Opioid Overdose Chance Overtakes Motor Vehicle Crash Death Chance

by Arden Lunay

A new report by the National Safety Council has found that an American is more likely to die from an opioid overdose than in a motor vehicle crash.

Americans have a 1 in 103 chance of dying on the road, while they have a 1 in 96 chance of dying from opioid overdose, statistics that bring to light the severity of America’s ever-growing opioid epidemic. Fentanyl is the strongest culprit for overdose deaths.

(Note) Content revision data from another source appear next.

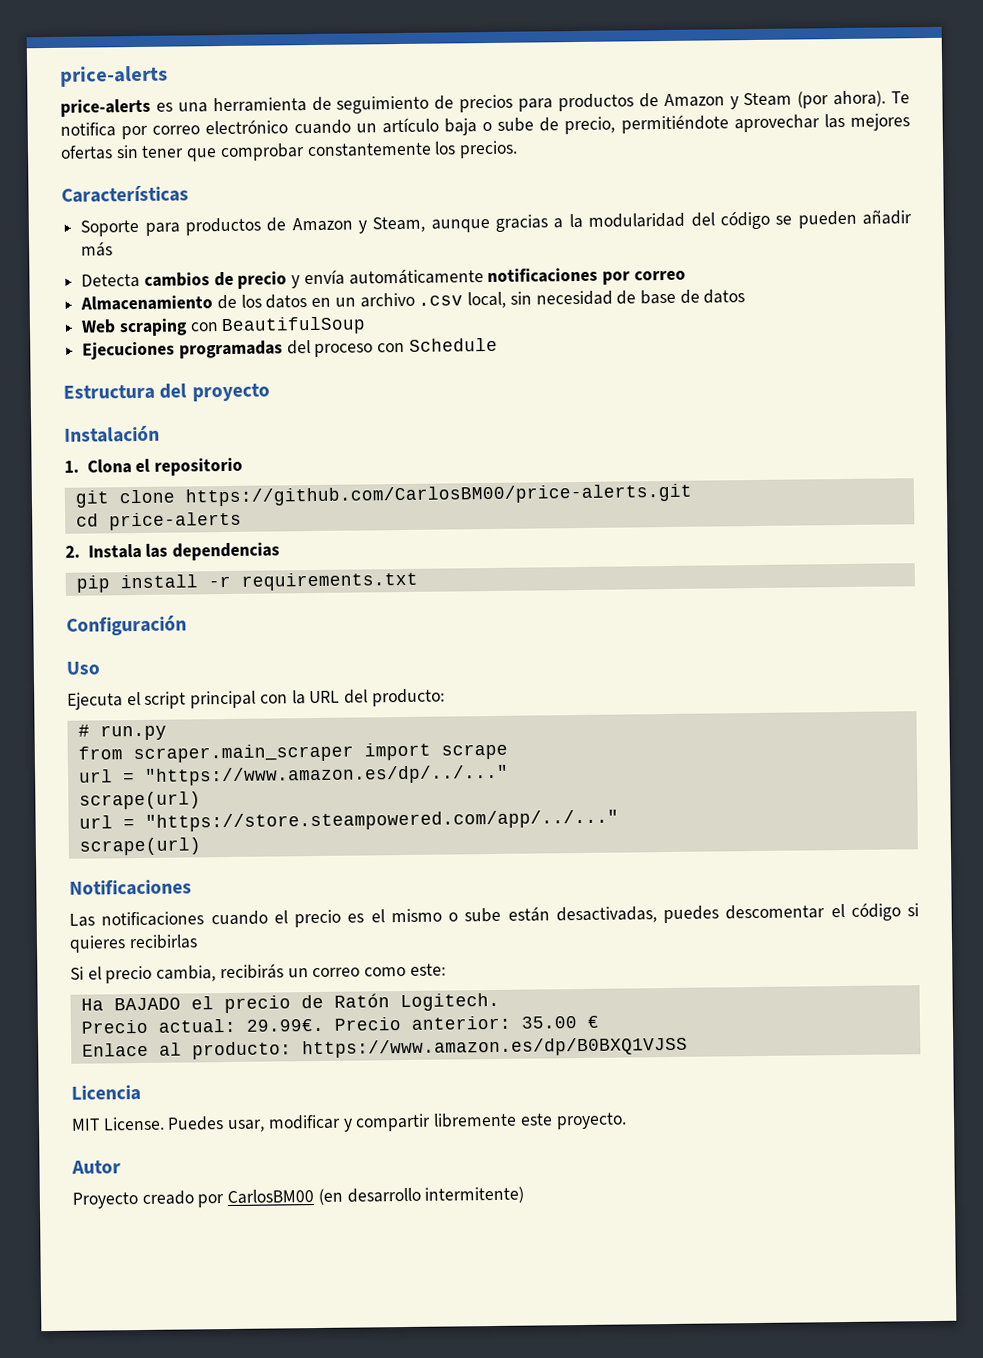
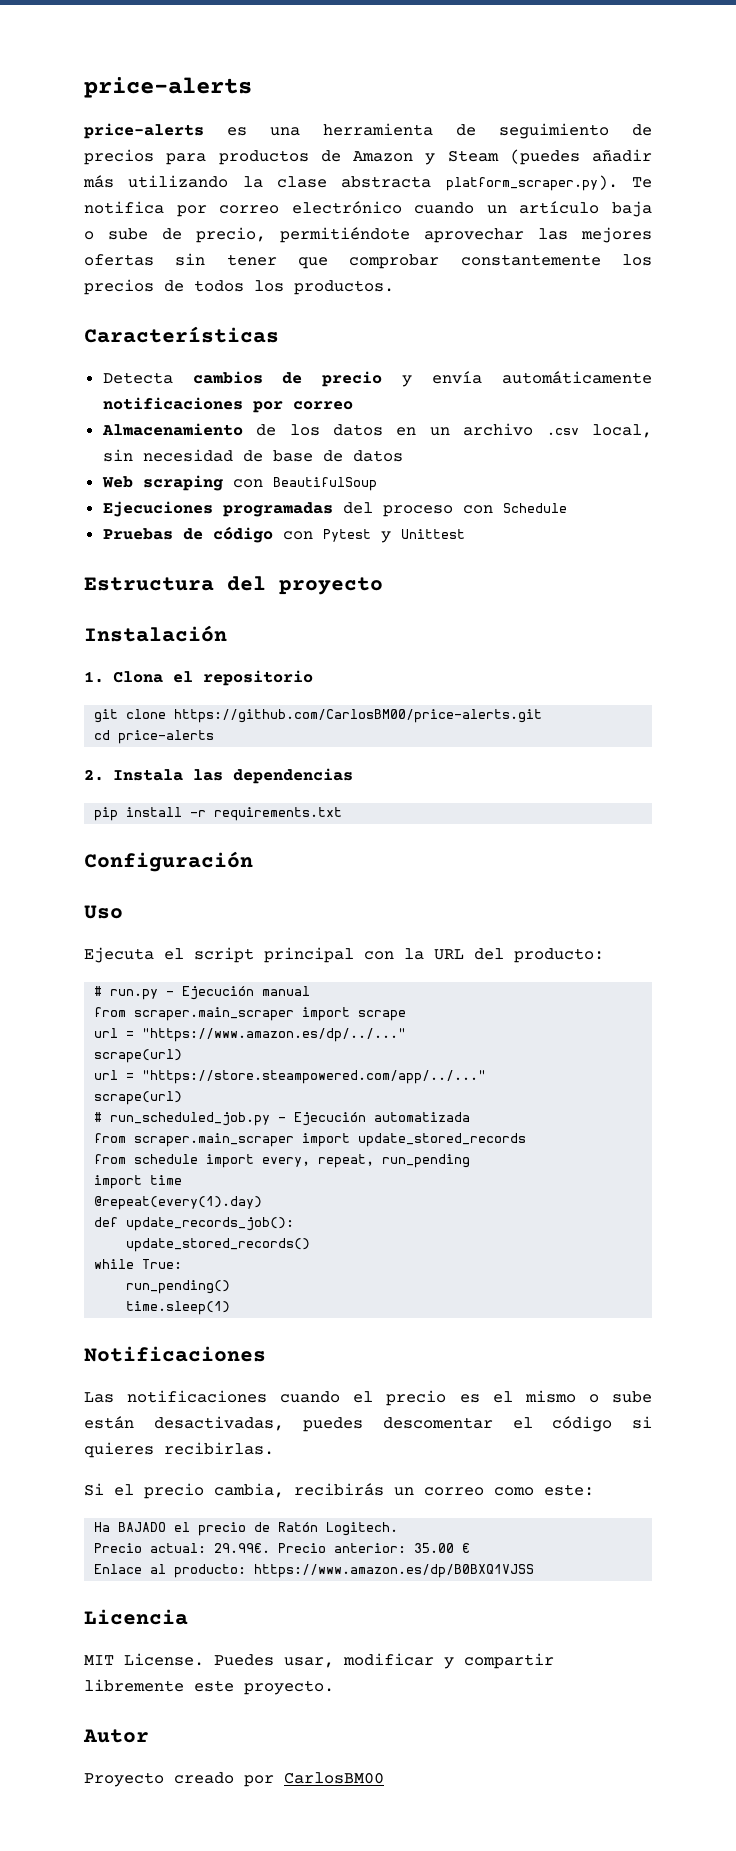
- price-alerts es una herramienta de seguimiento de precios para productos de Amazon y Steam (por ahora). Te notifica por correo electrónico cuando un artículo baja o sube de precio, permitiéndote aprovechar las mejores ofertas sin tener que comprobar constantemente los precios.
+ price-alerts es una herramienta de seguimiento de precios para productos de Amazon y Steam (puedes añadir más utilizando la clase abstracta platform_scraper.py). Te notifica por correo electrónico cuando un artículo baja o sube de precio, permitiéndote aprovechar las mejores ofertas sin tener que comprobar constantemente los precios de todos los productos.
  Características
- Soporte para productos de Amazon y Steam, aunque gracias a la modularidad del código se pueden añadir más
+ Pruebas de código con Pytest y Unittest
- # run.py
+ # run.py - Ejecución manual
+ # run_scheduled_job.py - Ejecución automatizada
+ from scraper.main_scraper import update_stored_records
+ from schedule import every, repeat, run_pending
+ import time
+ @repeat(every(1).day)
+ def update_records_job():
+ update_stored_records()
+ while True:
+ run_pending()
+ time.sleep(1)
- Las notificaciones cuando el precio es el mismo o sube están desactivadas, puedes descomentar el código si quieres recibirlas
+ Las notificaciones cuando el precio es el mismo o sube están desactivadas, puedes descomentar el código si quieres recibirlas.
- Proyecto creado por CarlosBM00 (en desarrollo intermitente)
+ Proyecto creado por CarlosBM00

Doctors in California are being somewhat held accountable for theses deaths. The state’s Death Certificate Project tracks opioid overdoses and sends the doctor who last prescribed them an opioid a letter requiring that the doctor provide a written summary of the care they had provided, and a certified copy of the patient’s medical record. The goal is to find doctors who inappropriately prescribed the extremely addictive drug in order to fight the epidemic.

The report also found that the odds of an American dying from a preventable injury has gone up in the last 15 years, a trend that seems backwards, with growing safety precautions and technology. These preventable, early deaths have caused the US life expectancy to drop for the third year in a row, down to 78.6 years in 2017.

While there has been a sharp increase in overdoses and suicides, there has been a 2.1 percent decline in people dying from cancer. The leading cause of death in America is heart disease (1 in 6), and common fears such as dying in an airplane remain extremely unlikely, with a 1 in 188,364 chance of dying as a passenger.